You can imagine just how joyful the rapper felt when — coming out of the forced career hibernation from the pandemic — he was offered these gigs.

"It was so out of the blue, I thought it was a joke," Allen recounted. "It's been a wild ride since then, a lot of it filled with this feeling of imposter's syndrome."

It was actually Dessa who recommended Nur-D to the orchestra. Her longtime collaborator Andy Thompson was put in charge of translating and arranging the songs for the performances, as he's also done for the orchestra's collaborations with the local bands Cloud Cult and the New Standards.

It was mostly left up to Allen to choose the songs, though. And that proved to be something of a new and revelatory process for him after a steady half-decade of cranking out songs.

"I was writing like a fiend when I came on the scene," he said. "I just felt like I had to get all this stuff out. I released nine projects in the span of five years. So to sit back and look back at my catalog to decide which songs I want to do, it was a challenge.

"And then when Andy Thompson sent back the first mock-ups of these songs, it was shocking. I was like, 'Is that really my music?' I heard all these parts or elements of the songs I didn't really think about. It almost felt like somebody else's music. Knowing it was mine, it made me proud, but also I was just incredibly blown away to be able to share all this with the orchestra."

Without naming specific titles, he said he'll be doing "a lot of the songs of mine people like hearing, but also some songs people have never heard me perform anywhere."

Other details that can be revealed: Nur-D's usual backers, the Friendly Neighborhood Spider-Band and his turntablist, DJ Hayes, will be incorporated into the shows. So will a choir. And so will props, inflatables and even a presidential impersonator.

In other words, just because he's taking on the fanciful Orchestra Hall, he's not killing the fun that's come to be expected at his other live performances.

"It's like two families coming together for a backyard barbecue," he said of melding his crew with the large orchestra team.

Hicks used the word "fun" over and over in describing the preparations.

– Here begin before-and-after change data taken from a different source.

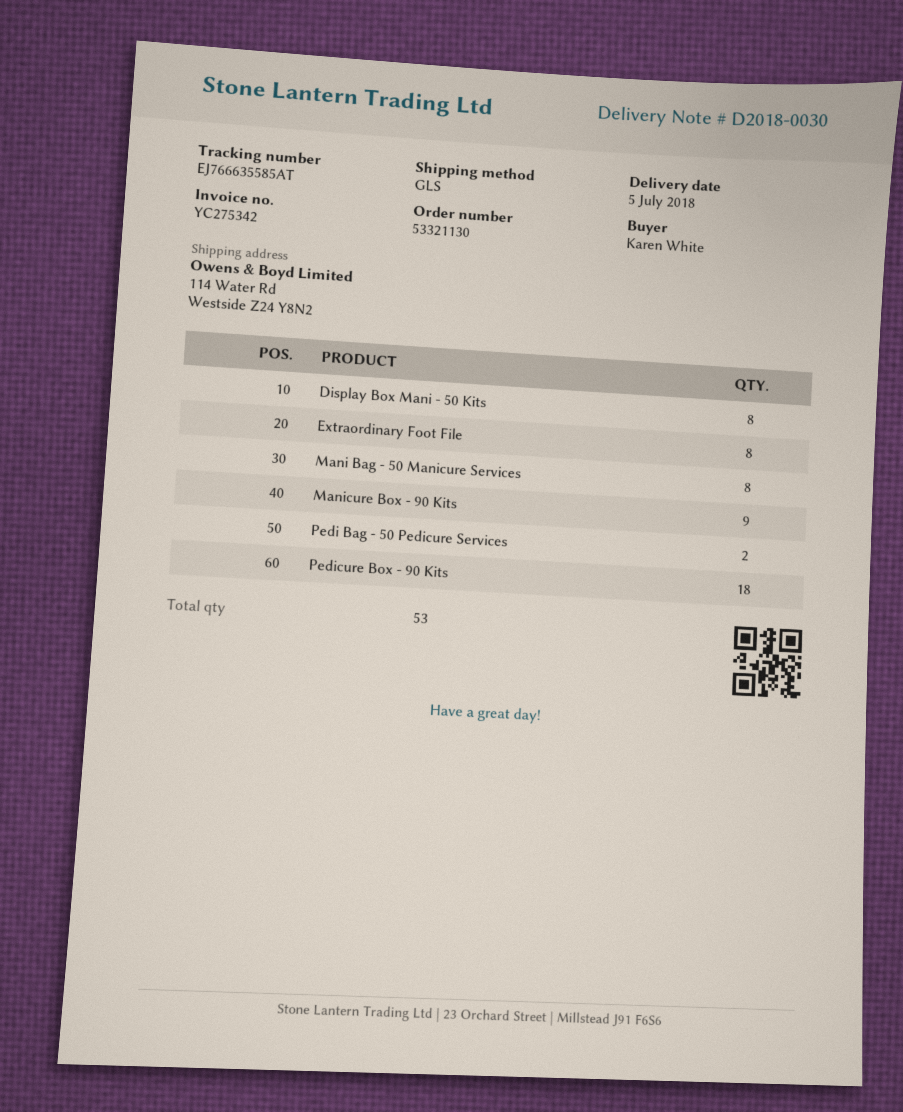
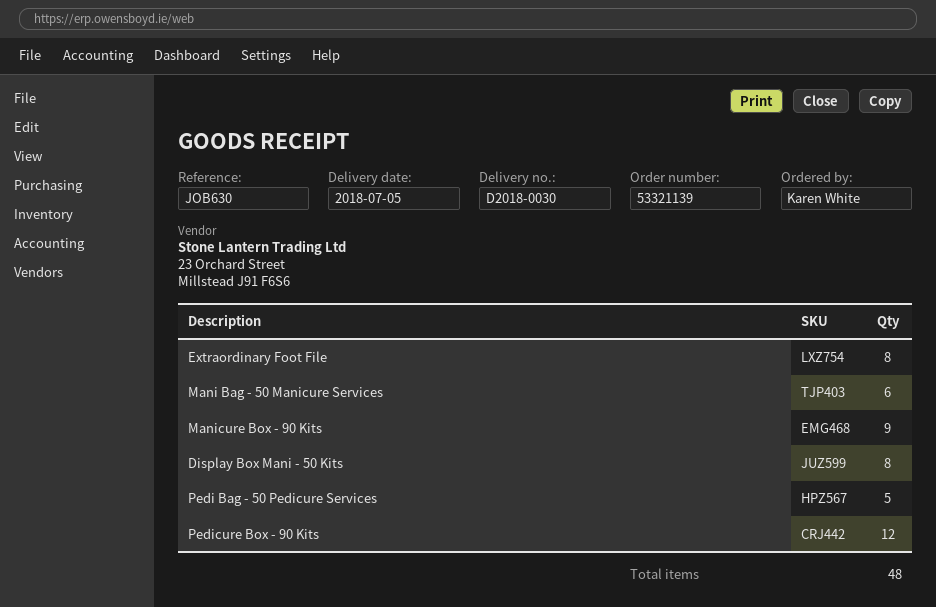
order number: 53321130 -> 53321139
Mani Bag - 50 Manicure Services: 8 -> 6
Pedi Bag - 50 Pedicure Services: 2 -> 5
Pedicure Box - 90 Kits: 18 -> 12
total quantity: 53 -> 48

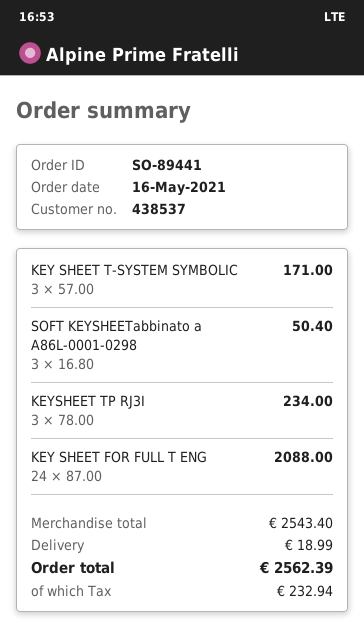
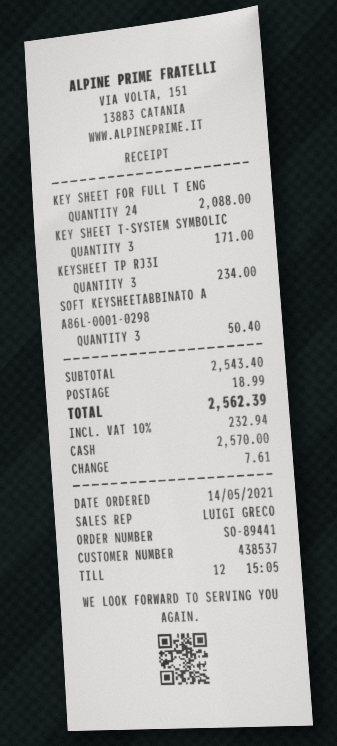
order date: 2021-05-16 -> 2021-05-14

However, she also made it clear the orchestra is taking Nur-D's music very seriously.

"Whenever we collaborate with a local artist, we try to make it more than just bringing two acts together — we want to sort of create a third entity," the conductor said. "Matt has so many ideas and so much energy, it's been really incredible working with him to finding that third entity."

As last week's production meeting wore on with myriad details required of such a grand-scale performance, Live at Orchestra Hall director Grant Meachum explained, "We want to have everything in place so that once the orchestra gets on stage, Matt is freed up to do what Matt does so well."

Freshly returned from a well-received trip to the South by Southwest (SXSW) Music Conference in Austin, Texas — where rising acts still go trying to break into the national realm — Allen came to the meeting with a little extra swagger in his step.

"It felt good to represent Minnesota at South by Southwest and say, 'Hey, we really got a scene going on up there,'" he said.

"I mean, just look at the fact that I'm about to rap with this massive orchestra. That should tell you where hip-hop is at in Minnesota."

Nur-D & Minnesota Orchestra

When: 8 p.m. Fri. & Sat.

Where: Orchestra Hall, 1111 Nicollet Mall, Mpls.

Tickets: $33-$99, minnesotaorchestra.org.